- Opening Delimiter -
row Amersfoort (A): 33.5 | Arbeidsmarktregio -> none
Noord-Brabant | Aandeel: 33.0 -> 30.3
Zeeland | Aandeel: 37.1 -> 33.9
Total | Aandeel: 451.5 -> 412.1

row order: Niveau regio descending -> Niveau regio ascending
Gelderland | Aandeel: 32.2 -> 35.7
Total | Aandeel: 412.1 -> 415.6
- Closing Delimiter -
- Opening Delimiter -
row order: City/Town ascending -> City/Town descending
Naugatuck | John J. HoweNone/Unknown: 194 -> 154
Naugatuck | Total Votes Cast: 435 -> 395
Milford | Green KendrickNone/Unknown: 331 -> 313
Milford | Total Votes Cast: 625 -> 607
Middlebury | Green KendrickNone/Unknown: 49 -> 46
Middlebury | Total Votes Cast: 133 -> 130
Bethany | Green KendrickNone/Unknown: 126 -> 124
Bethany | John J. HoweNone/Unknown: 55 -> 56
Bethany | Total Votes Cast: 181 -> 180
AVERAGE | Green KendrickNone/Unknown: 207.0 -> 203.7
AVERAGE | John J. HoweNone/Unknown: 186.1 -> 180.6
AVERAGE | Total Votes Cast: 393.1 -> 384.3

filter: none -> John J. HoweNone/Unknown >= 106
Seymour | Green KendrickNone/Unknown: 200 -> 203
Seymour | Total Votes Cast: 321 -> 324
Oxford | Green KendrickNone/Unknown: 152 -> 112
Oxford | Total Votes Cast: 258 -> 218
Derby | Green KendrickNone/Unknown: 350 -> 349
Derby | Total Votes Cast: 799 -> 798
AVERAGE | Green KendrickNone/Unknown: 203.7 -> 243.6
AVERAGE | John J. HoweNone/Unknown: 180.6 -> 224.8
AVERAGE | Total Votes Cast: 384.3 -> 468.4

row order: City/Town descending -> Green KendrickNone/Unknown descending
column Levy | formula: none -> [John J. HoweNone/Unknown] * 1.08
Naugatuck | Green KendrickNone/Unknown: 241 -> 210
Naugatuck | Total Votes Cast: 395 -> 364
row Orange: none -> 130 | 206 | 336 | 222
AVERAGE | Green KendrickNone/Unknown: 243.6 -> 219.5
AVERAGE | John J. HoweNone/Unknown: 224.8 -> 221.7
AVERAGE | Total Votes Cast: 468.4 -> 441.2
- Closing Delimiter -
| Exercise directions |
Of the lines above, extract only those from the line with "Total | Aandeel: 451.5 -> 412.1" to the line with "Total | Aandeel: 412.1 -> 415.6", both included, exactly as written.

| Answer to this task |
Total | Aandeel: 451.5 -> 412.1

row order: Niveau regio descending -> Niveau regio ascending
Gelderland | Aandeel: 32.2 -> 35.7
Total | Aandeel: 412.1 -> 415.6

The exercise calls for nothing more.